[Records for the exercise — start]

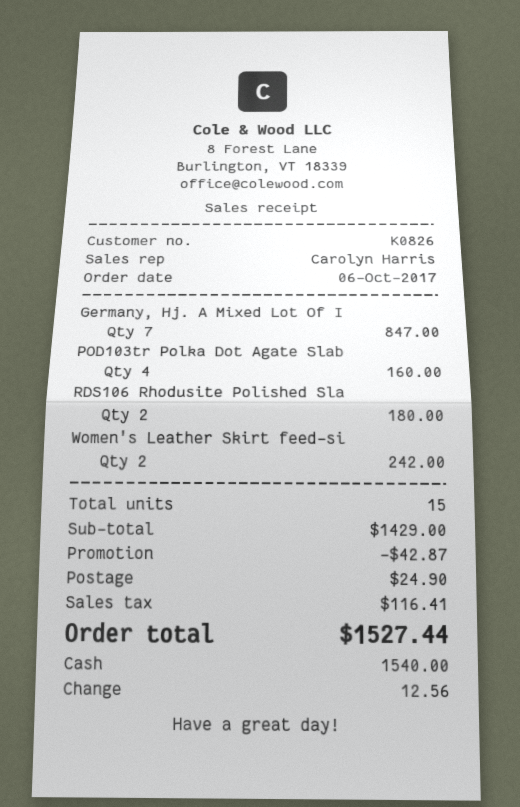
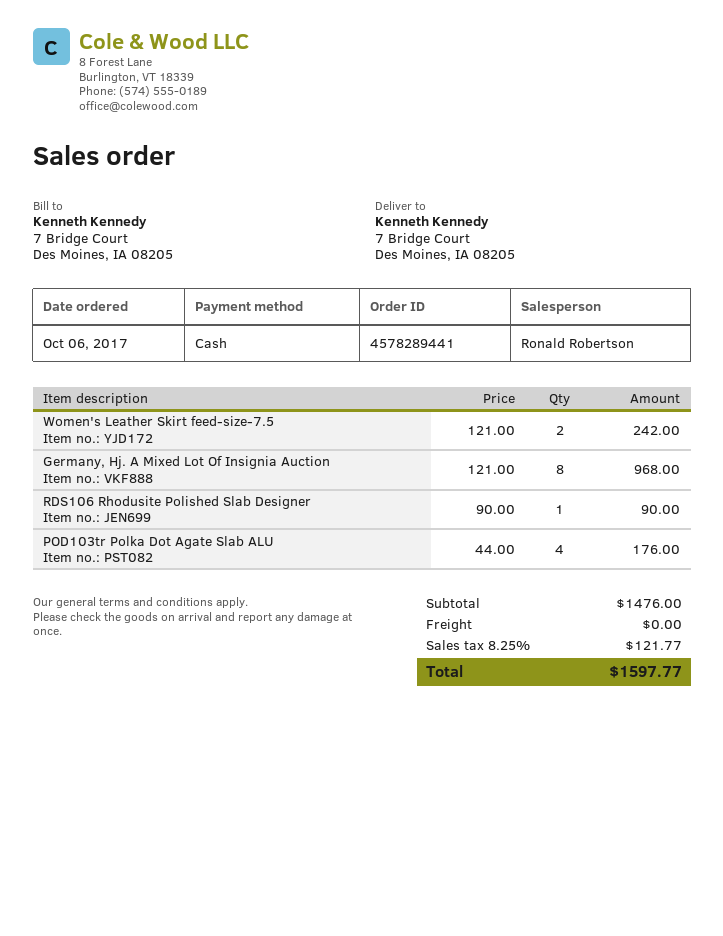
sales rep: Carolyn Harris -> Ronald Robertson
Germany, Hj. A Mixed Lot Of I: 7 for 847.00 -> 8 for 968.00
POD103tr Polka Dot Agate Slab: 4 for 160.00 -> 4 for 176.00
RDS106 Rhodusite Polished Sla: 2 for 180.00 -> 1 for 90.00
subtotal: 1429.00 -> 1476.00
discount: 42.87 -> none
shipping: 24.90 -> 0.00
tax: 116.41 -> 121.77
total: 1527.44 -> 1597.77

[Records for the exercise — finish]

* [Problem to solve]: The expected response is every line of the material, written out exactly, with the images removed.

* [Answer to this task]:
sales rep: Carolyn Harris -> Ronald Robertson
Germany, Hj. A Mixed Lot Of I: 7 for 847.00 -> 8 for 968.00
POD103tr Polka Dot Agate Slab: 4 for 160.00 -> 4 for 176.00
RDS106 Rhodusite Polished Sla: 2 for 180.00 -> 1 for 90.00
subtotal: 1429.00 -> 1476.00
discount: 42.87 -> none
shipping: 24.90 -> 0.00
tax: 116.41 -> 121.77
total: 1527.44 -> 1597.77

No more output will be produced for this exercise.